Look for flags. You know what it looks like when your child first starts to get overloaded. Don’t wait until the situation spins out of control before addressing it. If possible, give your child choices and encourage her to make the right ones for her. I can now ask my son, “Are you screaming for fun, or does your body hurt?” (sometimes he’s just being a boy!) I’ve had him hold up numbers to tell me where his body is on a meltdown scale – 1 being perfectly fine and 5 being totally out of control.

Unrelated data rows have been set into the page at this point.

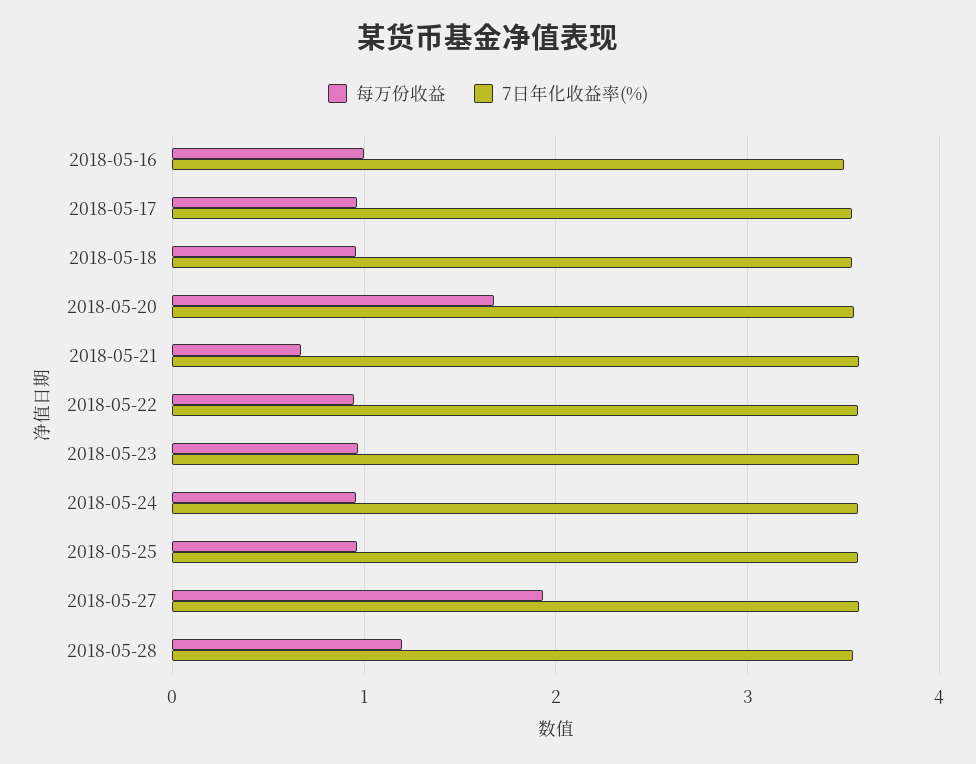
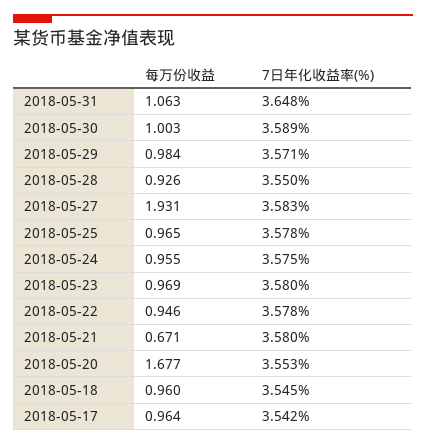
每万份收益, 2018-05-16: 1 -> none
7日年化收益率(%), 2018-05-16: 3.5 -> none
每万份收益, 2018-05-28: 1.2 -> 0.926
每万份收益, 2018-05-31: none -> 1.063
7日年化收益率(%), 2018-05-31: none -> 3.648
每万份收益, 2018-05-30: none -> 1.003
7日年化收益率(%), 2018-05-30: none -> 3.589
每万份收益, 2018-05-29: none -> 0.984
7日年化收益率(%), 2018-05-29: none -> 3.571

Compassion. It’s never easy to walk that fine line between disciplining a behavior when your child can clearly help it versus giving them support and understanding when they truly can’t. The bottom line is, we are all doing the best we can. If you think you’re frustrated by a behavior your child exhibits, imagine how he feels getting in trouble for his ears hurting or his nerve endings feeling like they’re on fire. Imagine yourself not being able to tell if you’re standing up straight or falling over, and then getting yelled at for touching the wall and not knowing why. I’m not saying all behavior is okay and should be overlooked, but seeing things through your child’s eyes (or ears, or hands) can instantly melt your frustration into compassion and assistance for your child to step into his best self!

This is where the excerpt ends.